WORK TO COMPLETE: Go through each line of the records below and count those with the word "happy"; give only the total.

DATA SUPPLIED:
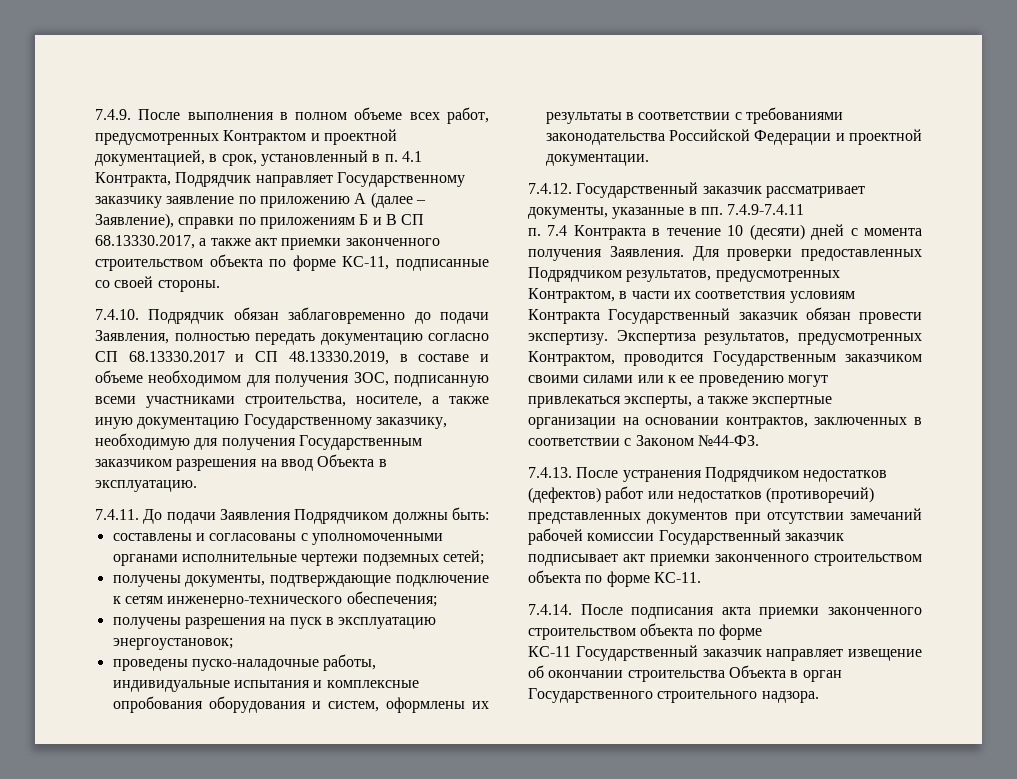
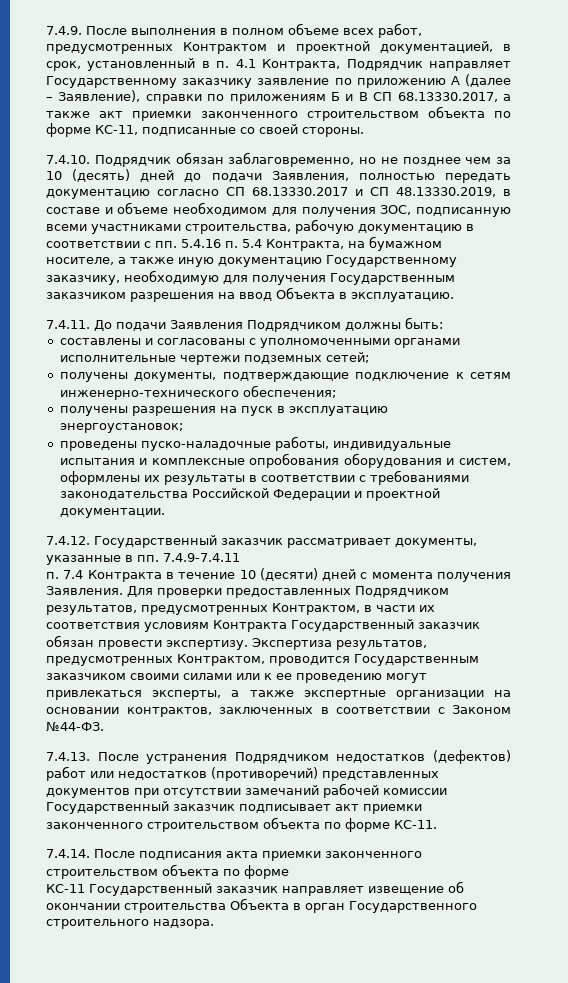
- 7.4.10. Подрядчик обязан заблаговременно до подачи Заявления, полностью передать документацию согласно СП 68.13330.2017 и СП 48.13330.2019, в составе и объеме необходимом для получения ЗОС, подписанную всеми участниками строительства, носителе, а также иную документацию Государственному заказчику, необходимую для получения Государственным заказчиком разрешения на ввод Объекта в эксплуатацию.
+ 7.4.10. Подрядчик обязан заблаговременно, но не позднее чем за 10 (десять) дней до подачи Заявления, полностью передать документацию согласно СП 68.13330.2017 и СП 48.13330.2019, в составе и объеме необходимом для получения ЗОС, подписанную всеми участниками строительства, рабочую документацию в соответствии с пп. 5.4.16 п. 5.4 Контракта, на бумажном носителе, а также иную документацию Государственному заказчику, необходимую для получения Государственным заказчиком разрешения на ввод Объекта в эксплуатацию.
---
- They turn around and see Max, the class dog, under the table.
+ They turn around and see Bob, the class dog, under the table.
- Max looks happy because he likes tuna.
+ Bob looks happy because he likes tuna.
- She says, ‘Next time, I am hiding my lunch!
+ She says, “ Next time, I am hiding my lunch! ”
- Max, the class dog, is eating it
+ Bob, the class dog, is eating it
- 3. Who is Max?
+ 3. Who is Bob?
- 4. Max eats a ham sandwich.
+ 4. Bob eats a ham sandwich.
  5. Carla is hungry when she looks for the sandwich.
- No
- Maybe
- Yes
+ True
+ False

WRITTEN RESPONSE: 2